(DATASET EXTRACT Opens)

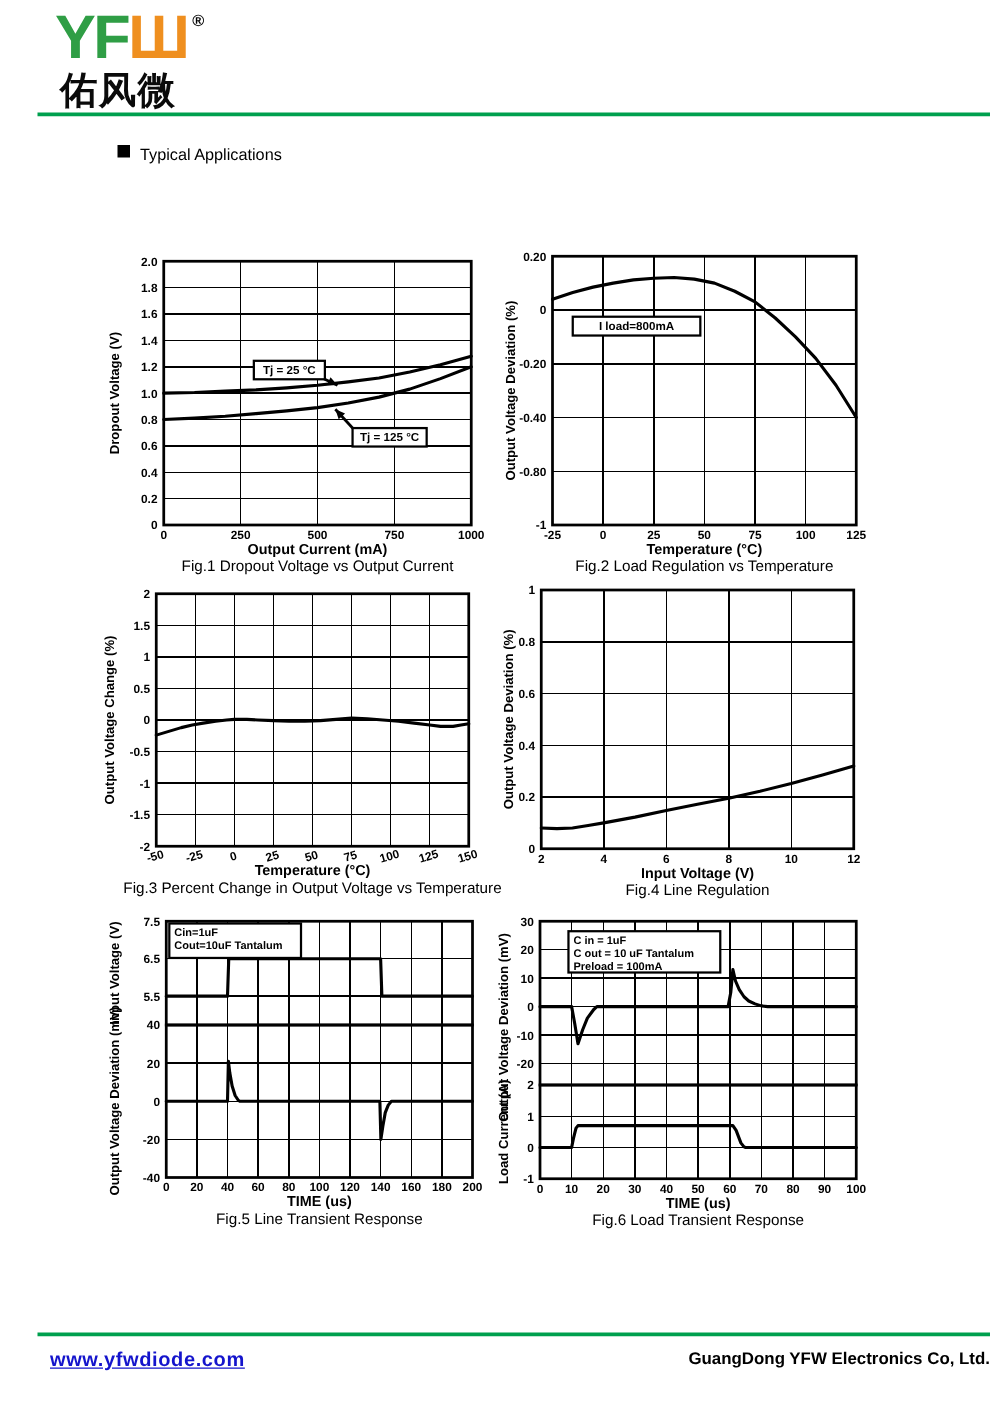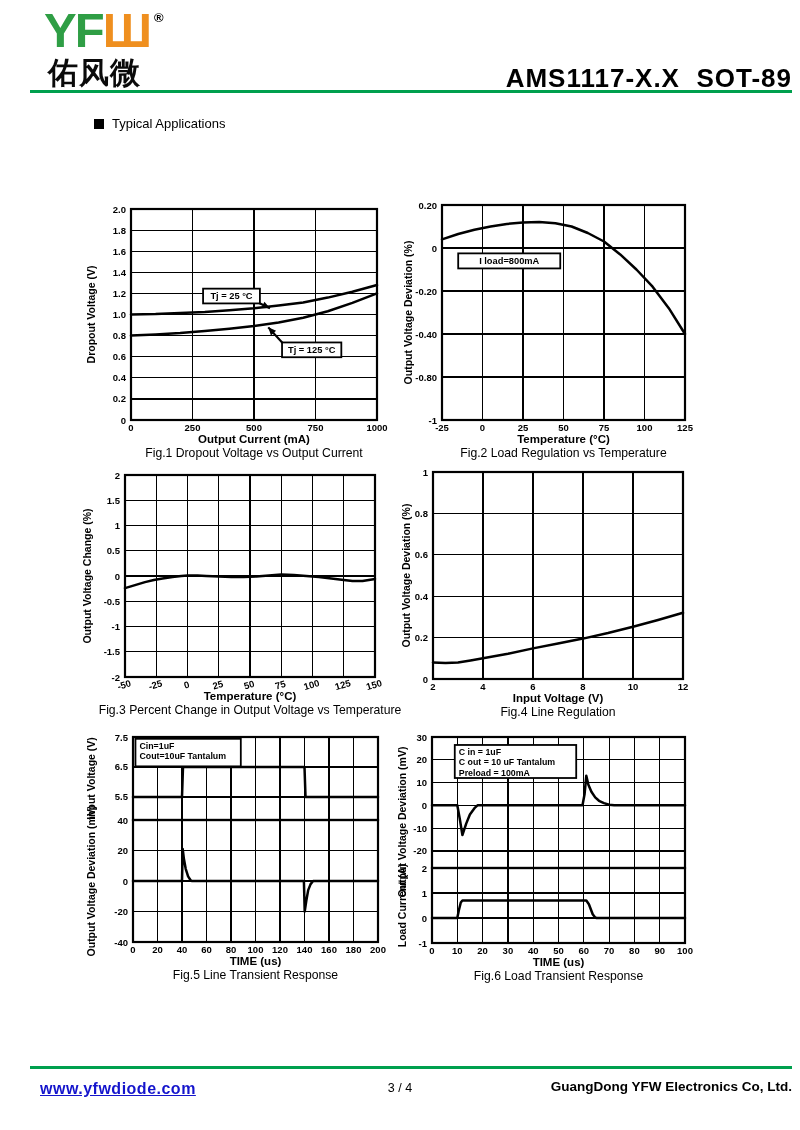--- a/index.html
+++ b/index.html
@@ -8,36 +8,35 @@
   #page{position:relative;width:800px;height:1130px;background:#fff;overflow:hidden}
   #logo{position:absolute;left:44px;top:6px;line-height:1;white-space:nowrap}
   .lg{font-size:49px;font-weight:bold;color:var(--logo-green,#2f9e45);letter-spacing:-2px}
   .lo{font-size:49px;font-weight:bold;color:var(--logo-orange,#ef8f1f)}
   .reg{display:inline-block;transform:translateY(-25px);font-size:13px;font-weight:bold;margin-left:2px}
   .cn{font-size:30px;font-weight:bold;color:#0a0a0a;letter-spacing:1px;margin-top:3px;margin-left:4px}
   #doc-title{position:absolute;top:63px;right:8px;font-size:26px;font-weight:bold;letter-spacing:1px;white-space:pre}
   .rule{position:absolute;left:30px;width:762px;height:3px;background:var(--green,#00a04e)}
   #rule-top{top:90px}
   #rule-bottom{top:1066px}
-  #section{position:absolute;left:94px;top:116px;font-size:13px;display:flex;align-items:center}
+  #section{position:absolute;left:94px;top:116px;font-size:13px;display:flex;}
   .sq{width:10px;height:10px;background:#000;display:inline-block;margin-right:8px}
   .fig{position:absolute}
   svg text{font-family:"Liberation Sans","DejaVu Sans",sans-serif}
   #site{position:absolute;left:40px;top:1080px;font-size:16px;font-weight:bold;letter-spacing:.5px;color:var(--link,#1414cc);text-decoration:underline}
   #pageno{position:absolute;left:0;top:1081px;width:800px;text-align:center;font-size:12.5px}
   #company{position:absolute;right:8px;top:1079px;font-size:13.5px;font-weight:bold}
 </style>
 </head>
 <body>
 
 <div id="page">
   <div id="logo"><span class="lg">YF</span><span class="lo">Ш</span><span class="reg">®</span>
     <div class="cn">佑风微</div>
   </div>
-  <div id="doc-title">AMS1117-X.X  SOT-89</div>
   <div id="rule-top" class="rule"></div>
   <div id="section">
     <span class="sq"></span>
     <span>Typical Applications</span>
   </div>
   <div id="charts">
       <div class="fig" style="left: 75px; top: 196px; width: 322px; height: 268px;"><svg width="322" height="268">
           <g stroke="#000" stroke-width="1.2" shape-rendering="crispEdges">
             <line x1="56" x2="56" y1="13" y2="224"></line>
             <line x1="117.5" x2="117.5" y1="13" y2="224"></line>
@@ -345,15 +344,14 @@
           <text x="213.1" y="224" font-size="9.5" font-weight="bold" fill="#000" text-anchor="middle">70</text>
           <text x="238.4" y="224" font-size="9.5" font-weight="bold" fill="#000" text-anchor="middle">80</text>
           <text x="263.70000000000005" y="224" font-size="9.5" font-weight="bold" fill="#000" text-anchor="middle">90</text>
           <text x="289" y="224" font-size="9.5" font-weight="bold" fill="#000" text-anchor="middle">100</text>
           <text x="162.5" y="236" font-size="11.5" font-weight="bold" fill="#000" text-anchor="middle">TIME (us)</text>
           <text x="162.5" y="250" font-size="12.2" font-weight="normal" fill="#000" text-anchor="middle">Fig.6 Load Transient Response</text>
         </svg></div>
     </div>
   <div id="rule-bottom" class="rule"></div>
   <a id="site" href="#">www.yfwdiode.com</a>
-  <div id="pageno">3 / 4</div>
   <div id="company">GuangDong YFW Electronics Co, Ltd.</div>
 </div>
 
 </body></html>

(DATASET EXTRACT Closes)

> **REQUIRED ACTION**
All lines in the records above with "span" need to be found and copied.

> **TASK SOLUTION**
   <div id="logo"><span class="lg">YF</span><span class="lo">Ш</span><span class="reg">®</span>
     <span class="sq"></span>
     <span>Typical Applications</span>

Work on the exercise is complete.